▶ _Description of the task_: For the records that follow, give the number of lines in which the word "well" occurs, with nothing added.

-- Records for processing follows --

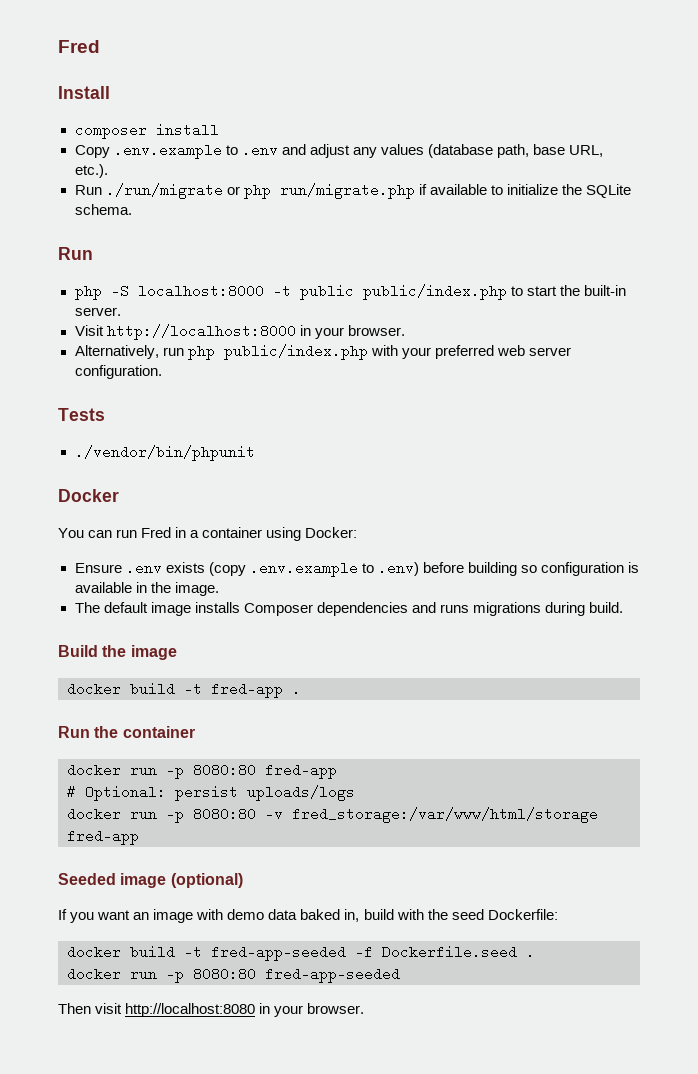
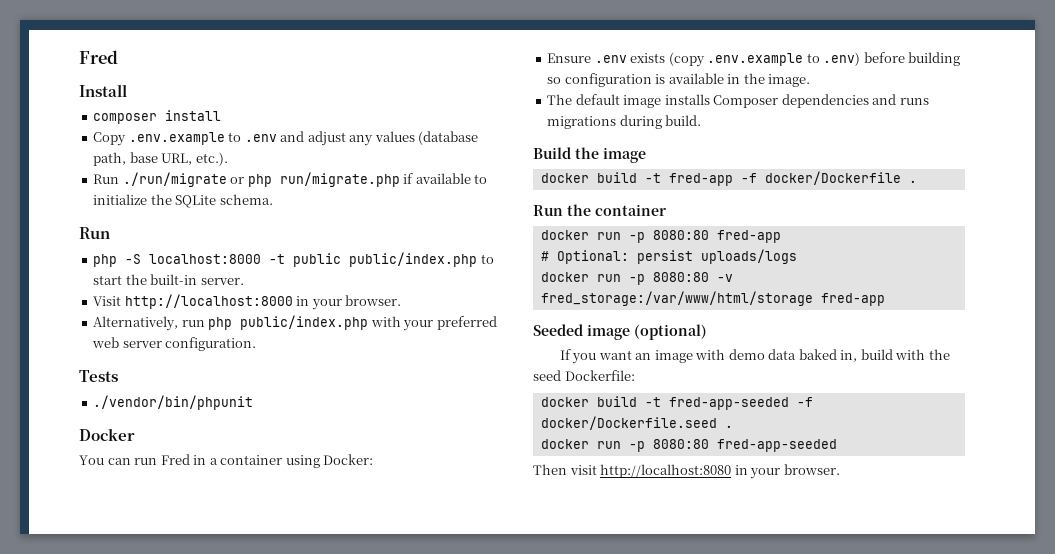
- docker build -t fred-app .
+ docker build -t fred-app -f docker/Dockerfile .
- docker build -t fred-app-seeded -f Dockerfile.seed .
+ docker build -t fred-app-seeded -f docker/Dockerfile.seed .

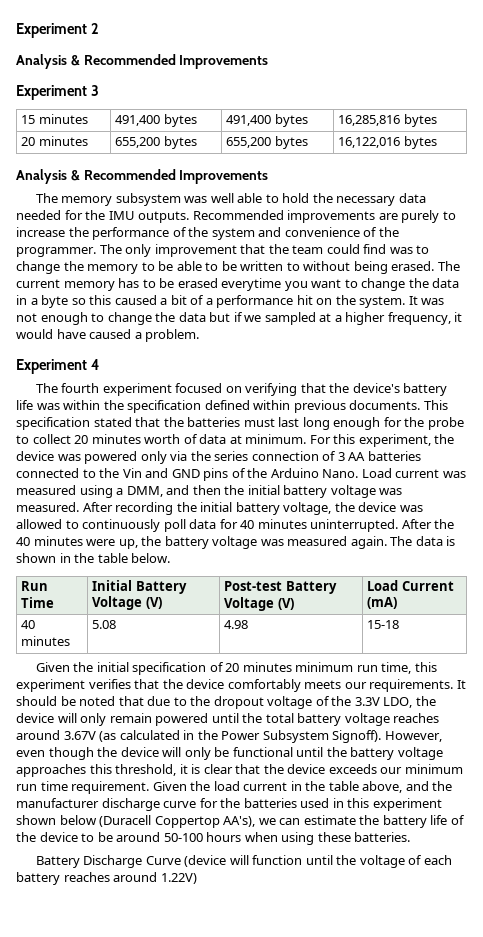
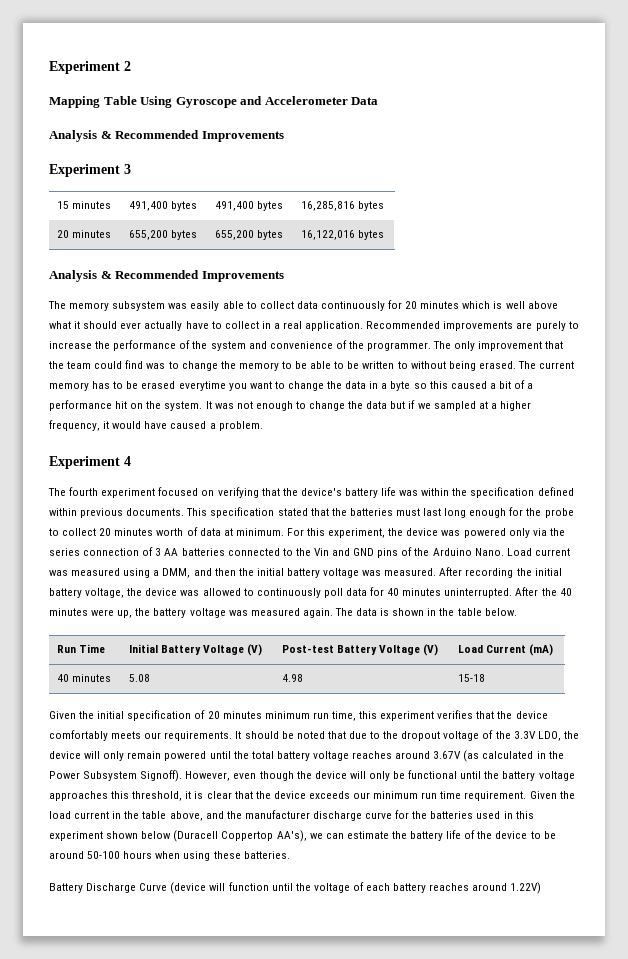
+ Mapping Table Using Gyroscope and Accelerometer Data
- The memory subsystem was well able to hold the necessary data needed for the IMU outputs.
+ The memory subsystem was easily able to collect data continuously for 20 minutes which is well above what it should ever actually have to collect in a real application.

-- Records for processing concluded --

▶ _Exercise answer_: 2